Burundi is to free 5,255 prisoners as part of a presidential pardon aimed at emptying overcrowded jails, according to a decree seen by AFP on Monday.
The Burundian branch of the international NGO Action by Christians for the Abolition of Torture (ACAT) said it amounts to 40 percent of an estimated 13,200 prisoners.
The East African country’s prisons have a capacity of 4,100.
In the decree, President Evariste Ndayishimiye said he is “convinced that an exceptional measure of clemency is needed to decongest prisons and improve conditions of detention.”
The prisoners to be pardoned are those serving sentences of up to five years, with certain exceptions such as participation in an armed group or threatening national security.
Those convicted of corruption will also be freed on the condition that they pay back misappropriated funds as well as damages and interest ordered by the courts.
“Any measure of pardon is to be praised, given the overpopulation in Burundi’s prisons.
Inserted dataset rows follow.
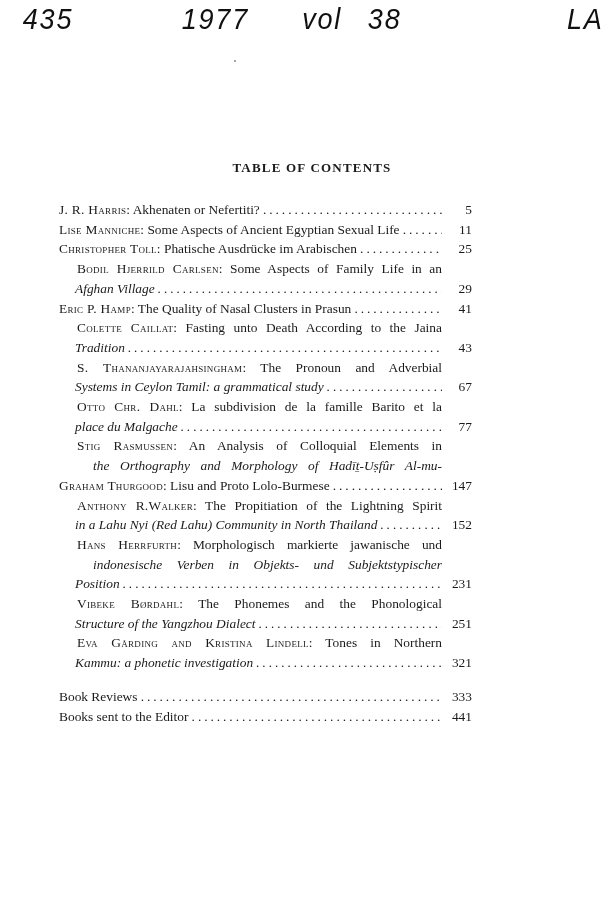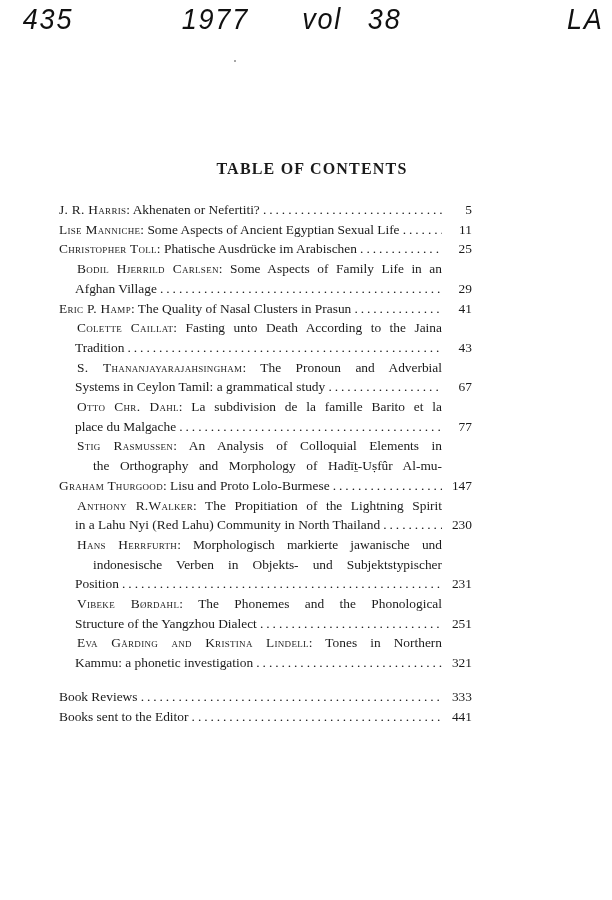"TABLE OF CONTENTS" .title { font-size: 16px -> 13px }
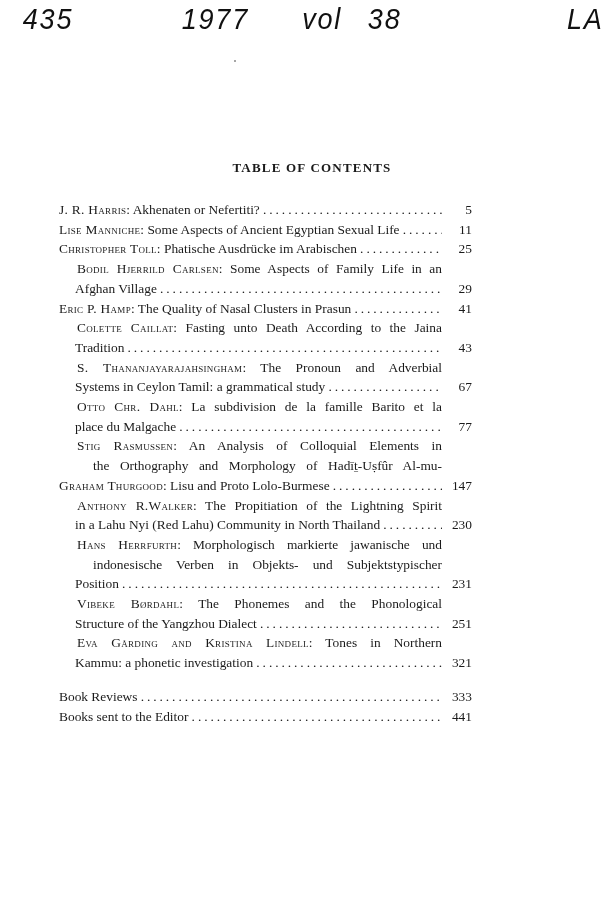"Afghan Village" .row.cont .text { font-style: none -> italic }
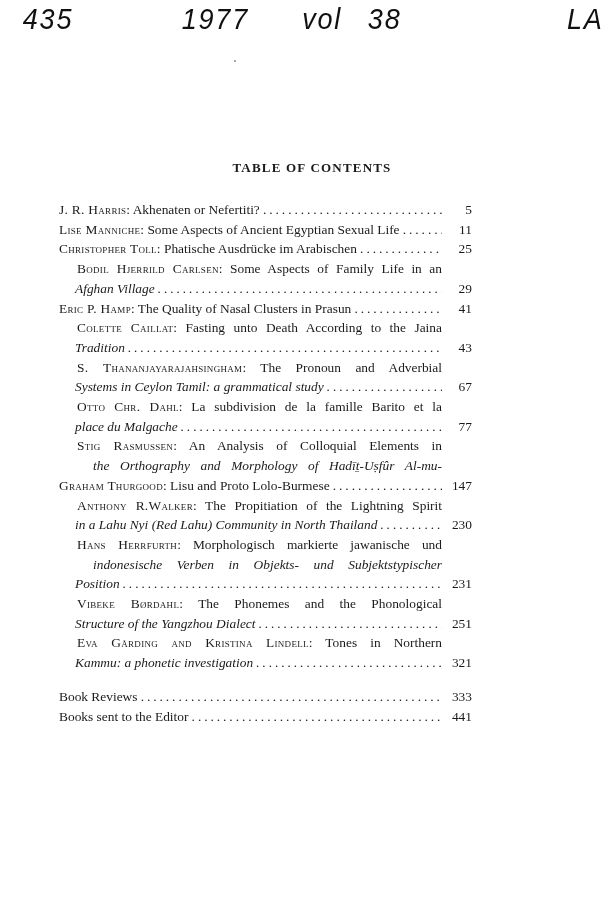"230" span.page { text: 230 -> 152 }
But unfortunately, these criteria exclude many of the political prisoners arrested since the start of 2015 crisis in Burundi,” said Pacifique Nininahazwe, an exiled member of civil society.
Ndayishimiye was elected in May last year, raising hopes that the iron-fisted and repressive state would open up, which have since been dashed.
He succeeded the late president Pierre Nkurunziza, whose insistence on a third term in office in 2015 plunged the country into a serious and prolonged political crisis marked by summary executions, disappearances, arbitrary arrests and torture of dissidents.